Eine Unternehmensbewertung erfolgt stets zukunftsorientiert. Daher muss auf Prognosen und Schätzungen zurückgegriffen werden. Naturgemäß können verschiedene Gutachter, welche das gleiche Unternehmen bewerten, zu unterschiedlichen Ergebnissen kommen. Geringe Abweichungen zwischen verschiedenen Gutachten desselben Unternehmens unter der sog. „Bagatellgrenze“ können jedoch als geringfügig akzeptiert werden. Eine starre Bagatellgrenze gibt es dabei lt. dem Beschluss vom 30.01.2024 des LG Dortmund (20 O 17/15 (AktE)) nicht. Im konkreten Fall wurde ein Abweichung von 6,9 % als geringfügig angesehen.
Das LG Dortmund (Beschluss v. 30.01.2024 – 20 O 17/15) beschäftigte sich mit der sog. „Bagatellgrenze“ in der Unternehmensbewertung. Im vorliegenden Fall kam es zu einem verschmelzungsrechtlichen Squeeze-out, weshalb die Minderheitsaktionäre einen Anspruch auf Kompensationsleistung in Form einer Barabfindung hatten.
Die Höhe dieser Abfindung ermittelte sich aus dem ersten Bewertungsgutachten des Mehrheitsaktionärs, welches eine marktorientierte Schätzung anhand des Börsenkurses vornahm. Ein solches Bewertungsvorgehen ist unter bestimmten Voraussetzungen grundsätzlich zulässig (vgl. BGH v. 21.02.2023 – II ZB 12/21). Allerdings empfanden die ausgeschlossenen Minderheitsaktionäre die Abfindung als zu niedrig und rügten deshalb das Bewertungsvorgehen.
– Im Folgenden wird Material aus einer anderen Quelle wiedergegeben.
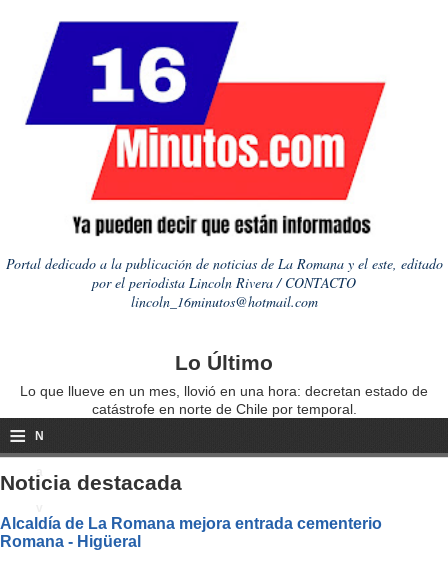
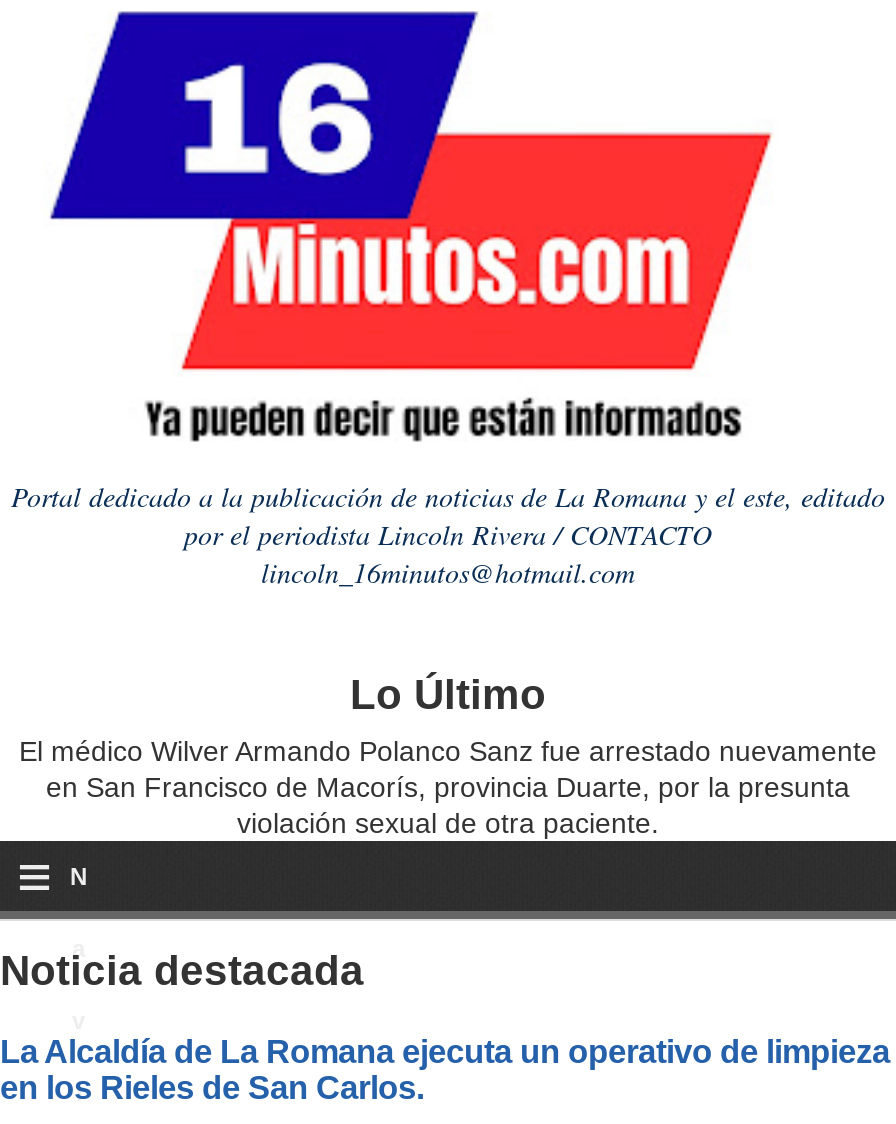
- Lo que llueve en un mes, llovió en una hora: decretan estado de
- catástrofe en norte de Chile por temporal.
+ El médico Wilver Armando Polanco Sanz fue arrestado nuevamente
+ en San Francisco de Macorís, provincia Duarte, por la presunta
+ violación sexual de otra paciente.

- Alcaldía de La Romana mejora entrada cementerio
- Romana - Higüeral
+ La Alcaldía de La Romana ejecuta un operativo de limpieza
+ en los Rieles de San Carlos.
Konkret legten sie ein neues Bewertungsgutachten vor, das eine höhere Kompensationsleistung ermittelte. Diese Abfindungshöhe lag 6,9 % über der ersten ermittelten Abfindung. Fraglich ist, ob eine solche Abweichung als geringfügig akzeptiert werden kann.
In der Rechtsprechung gibt es unterschiedliche Entscheidungen bezüglich der Bagatellgrenze. Das LG Dortmund folgte in seinem Beschluss v. 30.01.2024 – 20 O 17/15 einer Meinung, die eine Abweichung von bis zu 10 % als geringfügig akzeptiert, wenn berechtigte Annahmen bestehen, dass die Bewertung auf Grundlage rechtlicher und wirtschaftlicher Grundsätze erfolgte. Die Richter sahen es als erwiesen an, dass das erste Bewertungsgutachten zutreffende Daten zugrunde legte.
Die Richter sahen insoweit keinen Bedarf die zuvor bestimmte Abfindungshöhe zu korrigieren. Vielmehr müssen die Verfahrensbeteiligten unterschiedliche Ergebnisse akzeptieren. Eine gerichtliche Korrektur kommt nur in Betracht, wenn die Abweichung oberhalb der Bagatellgrenze liegt. Diese ist in der Rechtsprechung bei ca. 5-10 % angesetzt (vgl. auch OLG Düsseldorf – 26 W 8/20, OLG Frankfurt – 21 W 26/13), bedarf aber regelmäßig einer Einzelfallprüfung.